*Exercise prompt*: In the records below, begin at the line containing "- Personal Conclusion of Gerneral Arguments" and end at the line containing "- In any case"; quote every line in that span exactly, including both boundary lines, and no others.

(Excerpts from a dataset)
[Start of Attachment]

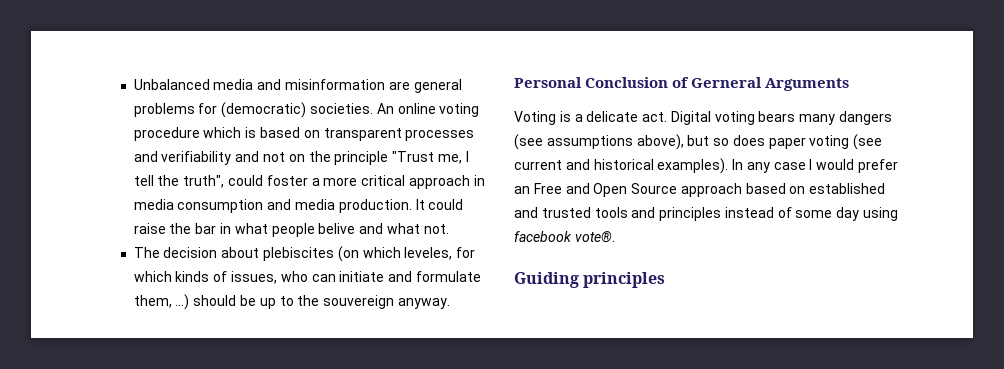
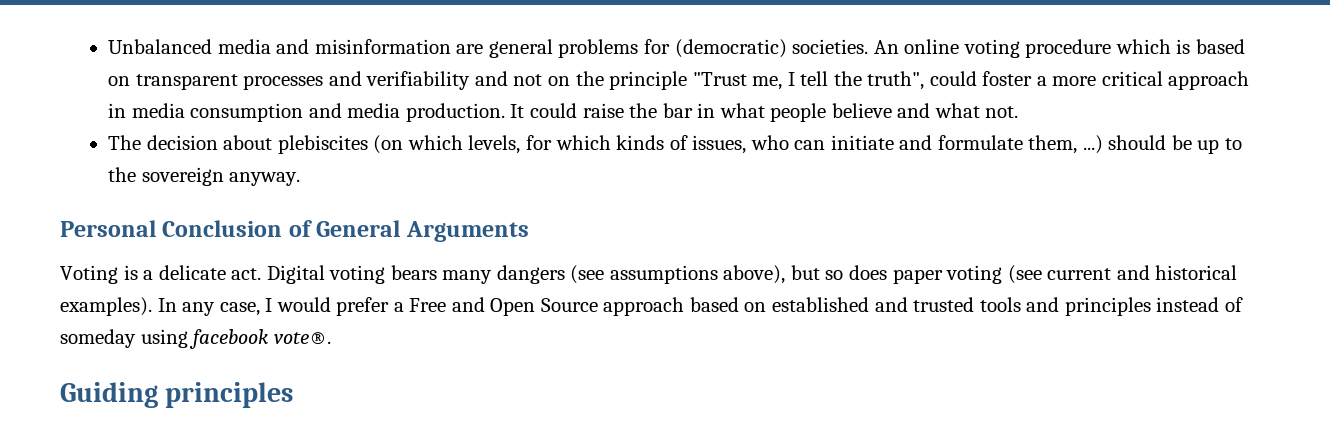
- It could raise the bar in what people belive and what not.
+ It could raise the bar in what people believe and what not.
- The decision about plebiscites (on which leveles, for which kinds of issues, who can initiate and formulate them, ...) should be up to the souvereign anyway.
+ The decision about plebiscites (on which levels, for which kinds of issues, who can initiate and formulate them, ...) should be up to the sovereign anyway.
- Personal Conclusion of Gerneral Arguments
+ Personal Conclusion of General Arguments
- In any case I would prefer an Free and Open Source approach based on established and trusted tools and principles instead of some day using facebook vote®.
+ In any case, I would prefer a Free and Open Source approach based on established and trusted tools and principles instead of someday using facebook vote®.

[End of Attachment]

*Your solution*:
- Personal Conclusion of Gerneral Arguments
+ Personal Conclusion of General Arguments
- In any case I would prefer an Free and Open Source approach based on established and trusted tools and principles instead of some day using facebook vote®.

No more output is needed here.